What do you all do about composting or do you?

My compost pile way back in the corner of the yard. Mostly leaves, grass clippings, table scraps etc. I figure back there the animals can feast and it will keep them away from the house about 150 ft away. I try and turn it over every couple of weeks. It will get spread on the garden when I till it in May.


----------



## 01-7700 (Dec 29, 2021)

I have a small plastic composter for kitchen scraps and garden debris. Your garden soil looks very healthy.


----------



## OldGnome (Dec 29, 2021)

I think the best we can do is similar to @01-7700 - we have an extremely small yard and a hovering HOA.


----------



## harrylee (Dec 29, 2021)

Yes, I guess it all depends on the space you have etc.


----------



## Logan (10 mo ago)

I have 3 compost bins the cone shape with a door down the bottom. It does very good compost but can't put plants that have gone to seed because it doesn't get hot enough to kill the seeds off.

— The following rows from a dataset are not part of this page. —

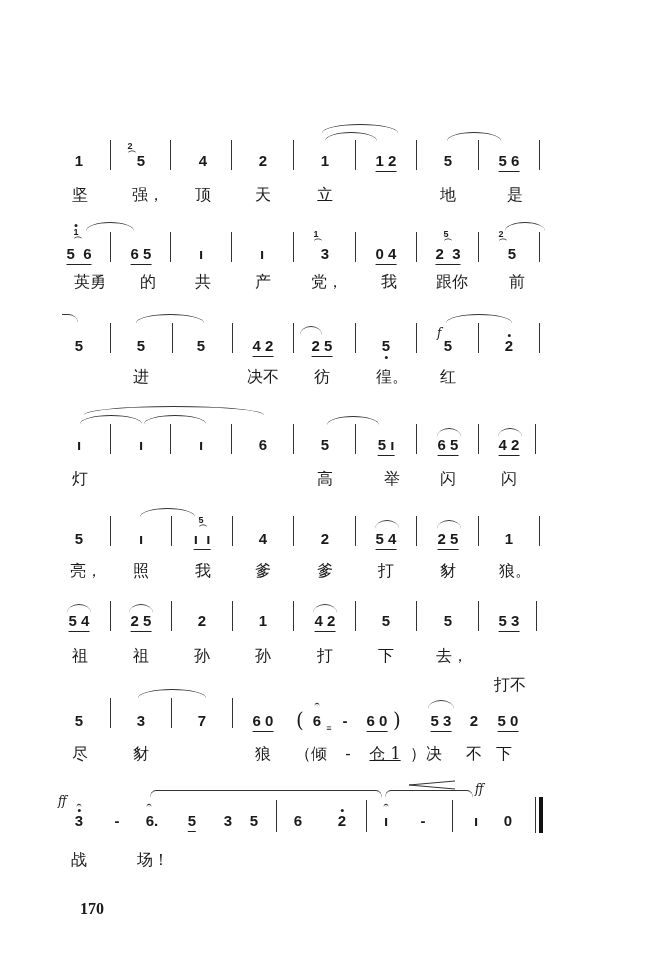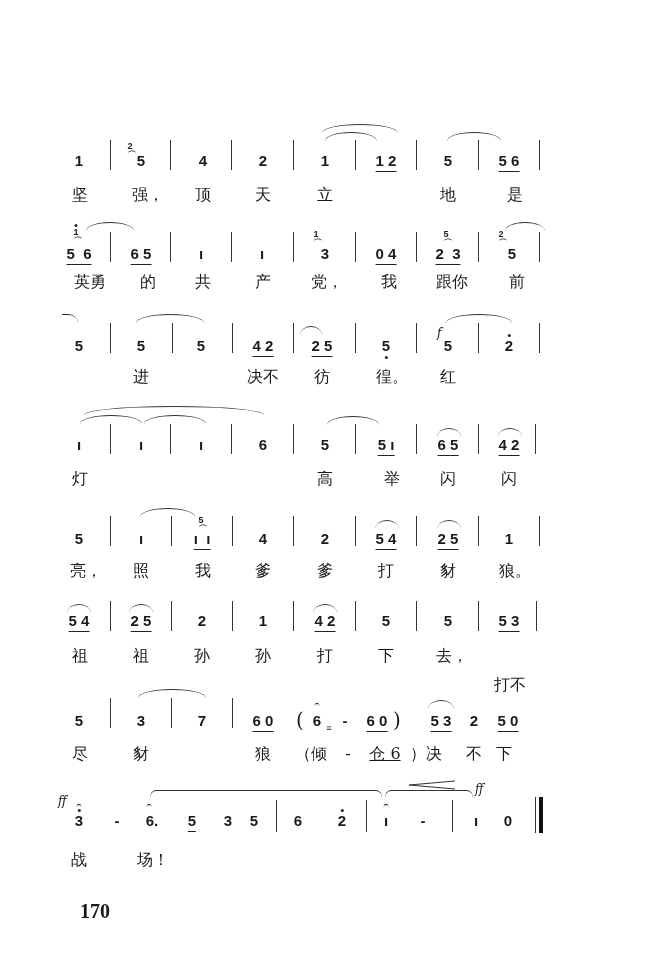--- a/index.html
+++ b/index.html
@@ -11,21 +11,21 @@
   .note .ul { border-bottom: 1.3px solid #222; padding-bottom: 1px; }
   .dot-hi::before { content: ""; position: absolute; left: 50%; top: -3px; width: 3px; height: 3px; margin-left: -1.5px; background: #222; border-radius: 50%; }
   .dot-lo::after { content: ""; position: absolute; left: 50%; bottom: -4px; width: 3px; height: 3px; margin-left: -1.5px; background: #222; border-radius: 50%; }
   .grace { position: absolute; font-size: 9px; font-weight: bold; line-height: 9px; transform: translateX(-50%); font-family: "Liberation Sans", sans-serif; }
   .bar { position: absolute; width: 1.2px; background: #333; }
   .bar.final { width: 4px; background: #111; }
   .lyric { position: absolute; font-family: "DejaVu Serif", "Liberation Serif", serif; font-size: 16px; line-height: 18px; white-space: nowrap; transform: translateX(-50%); }
   .slur { position: absolute; border-top: 1.2px solid #333; border-radius: 50% 50% 0 0 / 100% 100% 0 0; height: 8px; }
   .dyn { position: absolute; font-family: "DejaVu Serif", "Liberation Serif", serif; font-style: italic; font-size: 12px; line-height: 12px; }
   .fermata { position: absolute; font-size: 9px; line-height: 9px; transform: translateX(-50%); }
-  .pagenum { position: absolute; left: 80px; top: 900px; font-family: "Liberation Serif", "DejaVu Serif", serif; font-weight: bold; font-size: 20px; }
+  .pagenum { position: absolute; left: 80px; top: 900px; font-family: "Liberation Serif", "DejaVu Serif", serif; font-weight: bold; font-size: 16px; }
   .paren { position: absolute; font-family: "DejaVu Serif", serif; font-size: 20px; line-height: 20px; }
 </style>
 </head>
 <body>
 
 <div class="page">
 
   <div class="sys" style="top:0">
     <div class="slur" style="left:322px; top:124px; width:76px;"></div>
     <div class="slur" style="left:325px; top:132px; width:52px;"></div>
@@ -241,21 +241,21 @@
     <div class="paren" style="left:393px; top:710px;">)</div>
     <div class="note" style="left:441px; top:712px;"><span class="dig ul">5&nbsp;3</span></div>
     <div class="note" style="left:474px; top:712px;"><span class="dig">2</span></div>
     <div class="note" style="left:508px; top:712px;"><span class="dig ul">5&nbsp;0</span></div>
 
     <div class="lyric" style="left:80px; top:745px;">尽</div>
     <div class="lyric" style="left:141px; top:745px;">豺</div>
     <div class="lyric" style="left:263px; top:745px;">狼</div>
     <div class="lyric" style="left:311px; top:745px;">（倾</div>
     <div class="lyric" style="left:348px; top:745px;">-</div>
-    <div class="lyric" style="left:385px; top:745px; text-decoration:underline;">仓 6</div>
+    <div class="lyric" style="left:385px; top:745px; text-decoration:underline;">仓 1</div>
     <div class="lyric" style="left:426px; top:745px;">）决</div>
     <div class="lyric" style="left:474px; top:745px;">不</div>
     <div class="lyric" style="left:504px; top:745px;">下</div>
   </div>
 
   <div class="sys" style="top:0">
     <div class="dyn" style="left:58px; top:795px;">ff</div>
     <div class="dyn" style="left:475px; top:783px;">ff</div>
     <div class="slur" style="left:150px; top:790px; width:232px; border-radius:6px 6px 0 0 / 8px 8px 0 0;"></div>
     <div class="slur" style="left:385px; top:790px; width:88px; border-radius:6px 6px 0 0 / 8px 8px 0 0;"></div>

One year I put old poppy plants that had gone to seed in and when I put the compost on the garden I had a lot of poppies come up but in the places that I didn't want them.


----------



## harrylee (Dec 29, 2021)

I have one of those bins near the house that has just kitchen scraps over the winter when I can't to the back of the property. It's about 1/2 full now. When the snow melts and it dries up a bit, I will have to take that and mix it with a bunch of leaves I have piled back there.


----------



## Logan (10 mo ago)

Most of mine is kitchen scraps with some brown cardboard in between. I put in old cotton towels now and again.


----------



## harrylee (Dec 29, 2021)

I recently used all my compost to fill planters/raised beds and the rest went into the garden and tilled in. I staered a new pile and added a bunch of dirt that I got from the back corner of the yard.


----------



## Logan (10 mo ago)

I use mine as a mulch around the fruit bushes and the roses.


----------



## Charlotte K. Yee (7 mo ago)

Your compost pile tucked away in the yard is very nice. The animals can feast there and be kept away from the house approximately 150 feet away, but they can spread the food in different locations. Hence, it is best to use a good compost tumbler according to your capacity requirements.


----------



## 01-7700 (Dec 29, 2021)

Have you seen these yet? Interesting idea for those who have no yard for composting. Too much money for my opinion.


----------



## harrylee (Dec 29, 2021)

01-7700 said:


> Have you seen these yet? Interesting idea for those who have no yard for composting. Too much money for my opinion.


$500? Lol
No thanks. Can buy a lot of dirt for $500


----------